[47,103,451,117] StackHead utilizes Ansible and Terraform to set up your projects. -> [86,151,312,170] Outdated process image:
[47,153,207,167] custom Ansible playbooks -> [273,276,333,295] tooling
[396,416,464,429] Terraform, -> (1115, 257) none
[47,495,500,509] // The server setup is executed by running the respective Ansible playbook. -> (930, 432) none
◇ ◇ ◇ ◇ ◇ ◇ ◇
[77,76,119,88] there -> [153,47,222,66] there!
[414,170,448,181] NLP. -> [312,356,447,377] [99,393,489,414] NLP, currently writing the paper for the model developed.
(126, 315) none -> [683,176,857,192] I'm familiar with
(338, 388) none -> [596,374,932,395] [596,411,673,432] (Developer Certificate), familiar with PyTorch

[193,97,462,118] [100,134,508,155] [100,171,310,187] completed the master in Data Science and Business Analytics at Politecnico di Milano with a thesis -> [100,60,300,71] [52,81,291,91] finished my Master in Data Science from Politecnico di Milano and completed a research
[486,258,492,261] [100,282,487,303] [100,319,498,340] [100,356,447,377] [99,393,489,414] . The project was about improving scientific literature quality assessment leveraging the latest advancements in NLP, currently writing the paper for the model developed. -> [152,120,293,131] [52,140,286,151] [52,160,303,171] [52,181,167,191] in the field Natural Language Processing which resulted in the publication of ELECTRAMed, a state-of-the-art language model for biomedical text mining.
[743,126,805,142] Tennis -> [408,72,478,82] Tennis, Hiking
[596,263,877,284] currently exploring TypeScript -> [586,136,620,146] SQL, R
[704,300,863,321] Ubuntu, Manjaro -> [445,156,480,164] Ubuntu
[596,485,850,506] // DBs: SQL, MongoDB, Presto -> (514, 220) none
◇ ◇ ◇ ◇ ◇ ◇ ◇
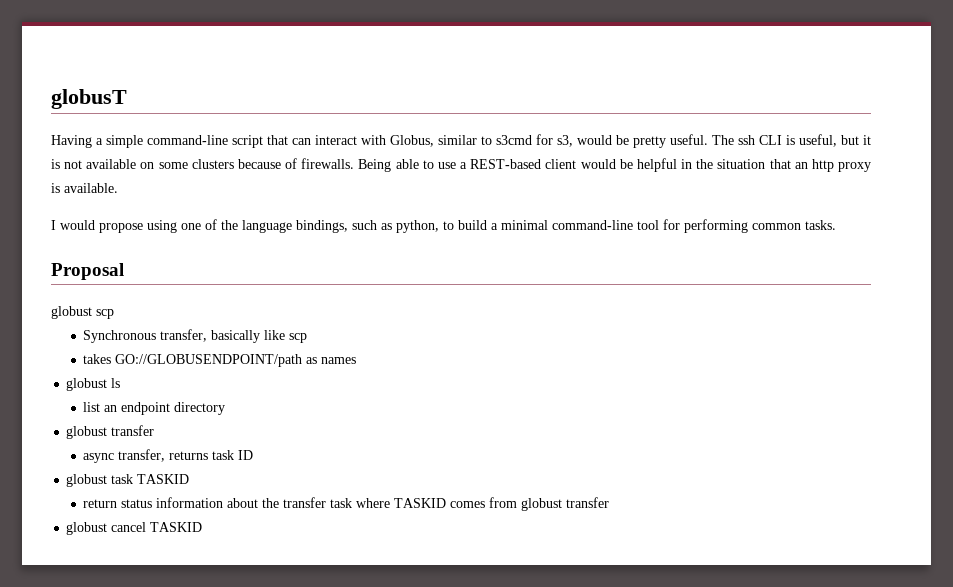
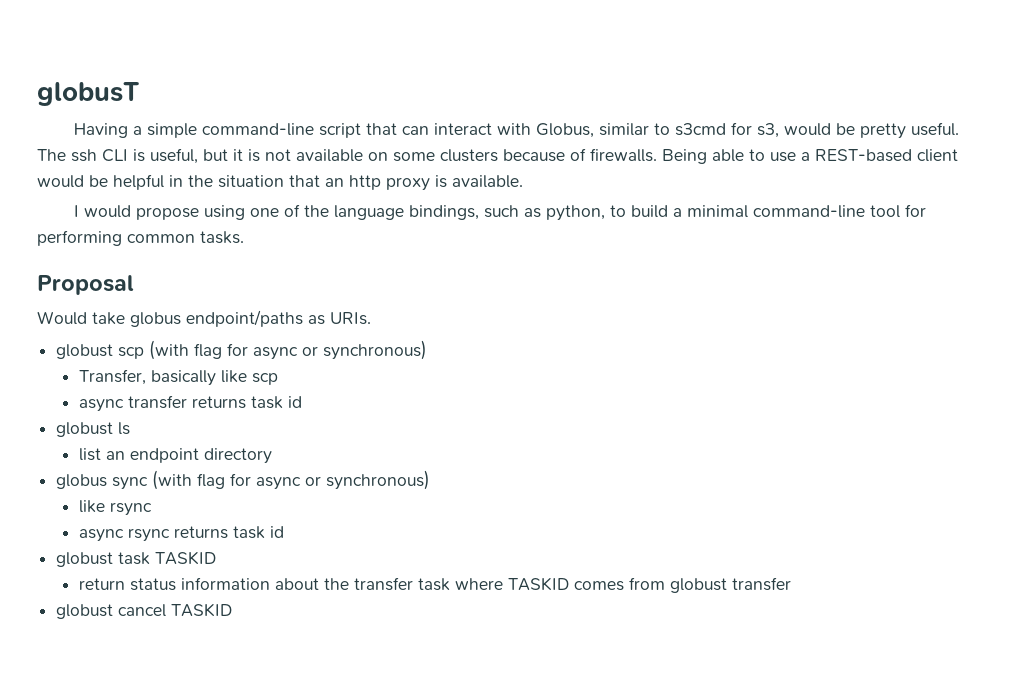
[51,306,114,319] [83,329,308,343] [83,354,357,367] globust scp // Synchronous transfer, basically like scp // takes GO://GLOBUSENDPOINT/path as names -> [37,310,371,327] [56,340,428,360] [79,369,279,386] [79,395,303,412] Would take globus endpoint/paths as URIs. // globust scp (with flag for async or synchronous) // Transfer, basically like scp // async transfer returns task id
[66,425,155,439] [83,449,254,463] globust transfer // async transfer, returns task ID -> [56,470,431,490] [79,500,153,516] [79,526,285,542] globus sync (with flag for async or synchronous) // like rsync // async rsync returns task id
◇ ◇ ◇ ◇ ◇ ◇ ◇
Your task is to gather all lines from the entries above that hold the word "developed".

SOLUTION TO THIS PROBLEM »
[414,170,448,181] NLP. -> [312,356,447,377] [99,393,489,414] NLP, currently writing the paper for the model developed.
[486,258,492,261] [100,282,487,303] [100,319,498,340] [100,356,447,377] [99,393,489,414] . The project was about improving scientific literature quality assessment leveraging the latest advancements in NLP, currently writing the paper for the model developed. -> [152,120,293,131] [52,140,286,151] [52,160,303,171] [52,181,167,191] in the field Natural Language Processing which resulted in the publication of ELECTRAMed, a state-of-the-art language model for biomedical text mining.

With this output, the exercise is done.